Die Kosten im Rahmen, aber der Zeit hinterher

Neubau der Langwedeler Oberschule: eine Zwischenbilanz

Langwedel - Wuchtig sieht das Gebäude mitten in Langwedel aus, fast wie eine Burg wirkt es: Die neue Oberschule nimmt langsam aber sicher Gestalt an. In den vergangenen Tagen herrschte wenig Betrieb auf der Baustelle, doch das soll sich von Montag an ändern.

Gelegenheit für Bürgermeister Andreas Brandt, Hauptamtsleiter Rolf Korb und Bauingenieur Uwe Dammann, die Baustelle in Ruhe zu inspizieren. Sie sind zufrieden. „Wir sind gut unterwegs, aber es gab den einen oder anderen Haken, beispielsweise mit den Fenstern“, sagte Brandt gestern. Obwohl: „Die meisten Fenster sind eingesetzt, so dass die Bauarbeiten weitergehen.“ Am Montag, wenn die Ferien vorbei sind.

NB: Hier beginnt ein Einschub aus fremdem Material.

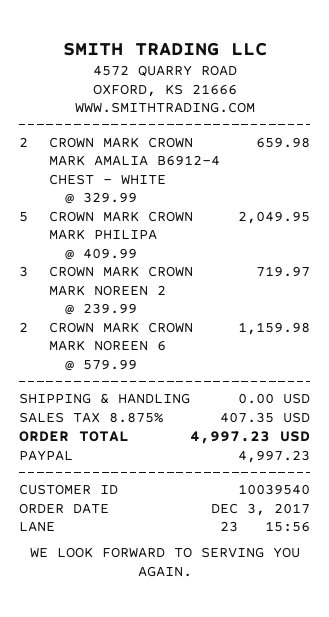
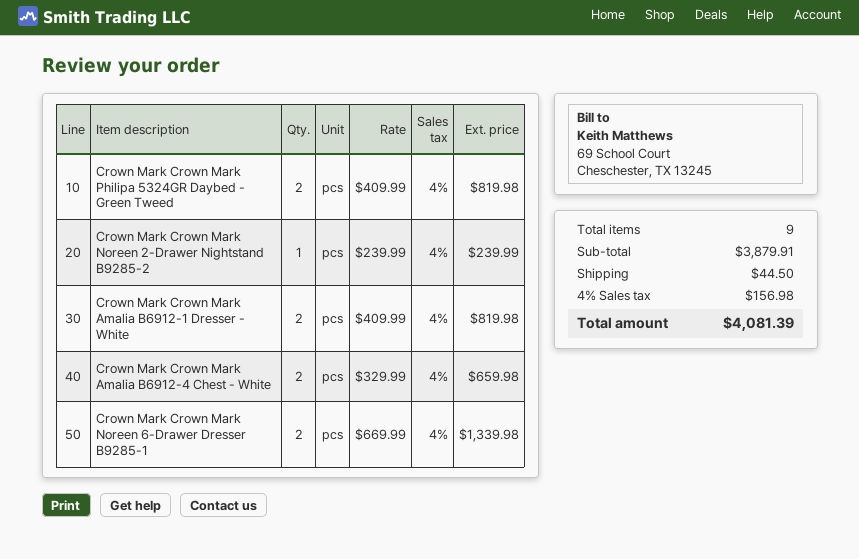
CROWN MARK CROWN MARK PHILIPA: 5 x 409.99 = 2049.95 -> 2 x 409.99 = 819.98
CROWN MARK CROWN MARK NOREEN 2: 3 x 239.99 = 719.97 -> 1 x 239.99 = 239.99
CROWN MARK CROWN MARK NOREEN 6: 2 x 579.99 = 1159.98 -> 2 x 669.99 = 1339.98
Crown Mark Crown Mark Amalia B6912-1 Dresser - White: none -> 2 x 409.99 = 819.98
shipping: 0.00 -> 44.50
tax: 8.875% = 407.35 -> 4% = 156.98
total: 4997.23 -> 4081.39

„Dreimal haben wir die Fenster ausgeschrieben und jedes Mal keine Angebote bekommen. Erst als wir eine andere Art von Fenstern ausschrieben, erhielten wir mehrere Angebote“, sagte der Bürgermeister. Was eine Zeitverzögerung von zwei bis drei Monaten mit sich bringen wird, schätzt er. „Bisher haben wir die geplanten Kosten von rund 16,3 Millionen Euro um gut 78 000 Euro unterschritten. Die Einsparung wäre höher gewesen, wenn es mit den Fenstern auf Anhieb geklappt hätte“, hat er errechnet.

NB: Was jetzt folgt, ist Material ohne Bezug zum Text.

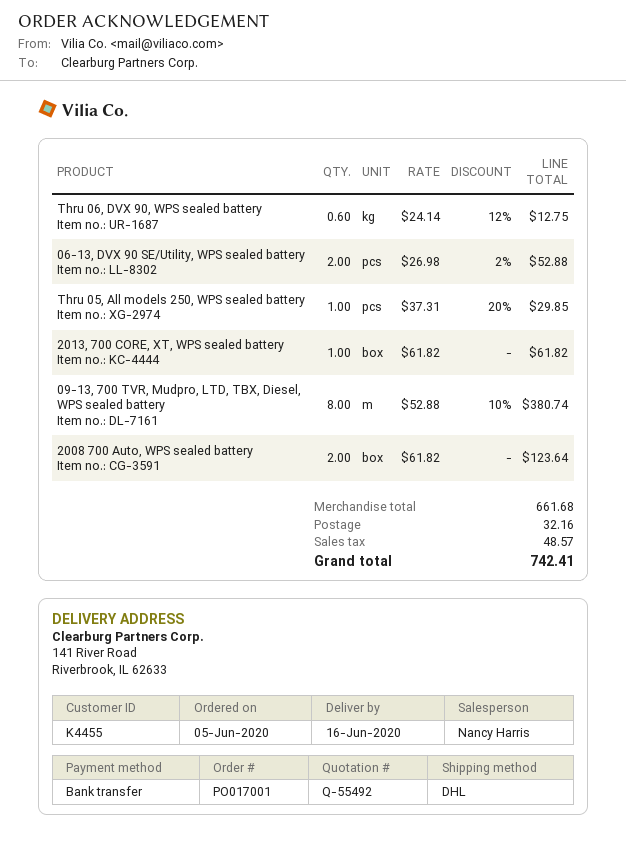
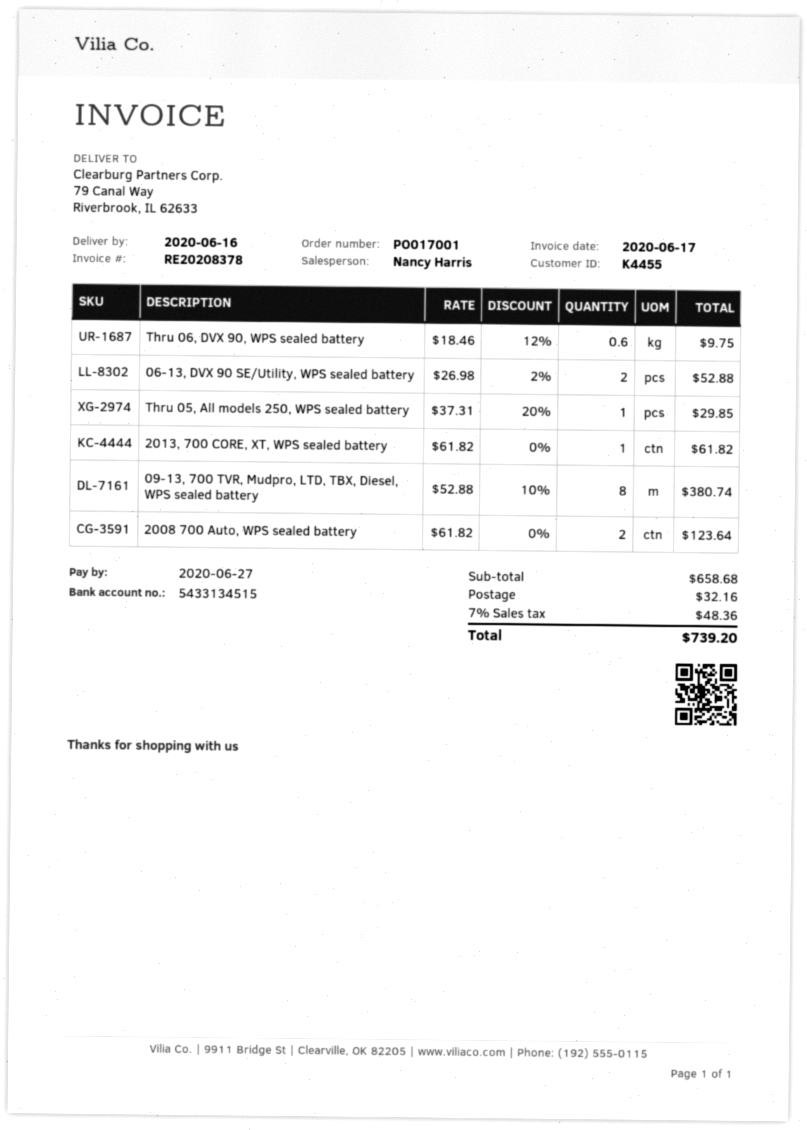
ship to: 141 River Road, Riverbrook, IL 62633 -> 79 Canal Way, Riverbrook, IL 62633
Thru 06, DVX 90, WPS sealed battery: 0.6 x 24.14 - 12% = 12.75 -> 0.6 x 18.46 - 12% = 9.75
subtotal: 661.68 -> 658.68
tax: 48.57 -> 48.36
total: 742.41 -> 739.20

Aufträge in Höhe von rund zwölf Millionen Euro

Hauptamtsleiter Korb ist froh über das milde Winterwetter, so dass ohne Unterbrechung gewerkelt wurde. Mit den Arbeiten der Firmen ist er ebenfalls zufrieden. „Bisher sind Aufträge in Höhe von rund zwölf Millionen Euro vergeben worden, die restlichen vier Millionen sind noch offen“, bilanzierte Korb. Je nach Stand der Bauarbeiten werden die übrigen Aufträge vergeben. Abgeschlossen sind Rohbau-, Maurer-, Verblend-, Elektro- und Heizungsarbeiten. Und das leidige Thema „Fenster“ gehört auch bald der Vergangenheit an.

Nach der Ferien- und Urlaubszeit geht es nun weiter: Die restlichen Fenster werden eingesetzt, die Fassade wird gereinigt, und der Dachdecker erledigt seine Arbeiten. „Dann kann das Gerüst abgebaut werden“, kündigte Brandt an. Parallel dazu wird das Regenrückhaltebecken neben dem noch bestehenden Block A gebaut. „Die komplette Dachentwässerung wird daran angeschlossen“, erläuterte der Bürgermeister. Außerdem beginnen die entsprechenden Gewerke mit dem Innenausbau: Putz, Trockenbau und Estrich. Dazu wird der Bau Stück für Stück beheizt. „Es bleibt spannend“, meint Brandt. Zum Schluss, wenn das neue Gebäude eingerichtet ist, werden die alten Blocks abgerissen.

Wer Details erfahren möchte: Die Projektleitung stellt den Stand der Dinge auf der Sitzung des Schulausschusses am Montag, 22. Januar, vor. Beginn im Sitzungsraum des Rathauses ist um 18 Uhr.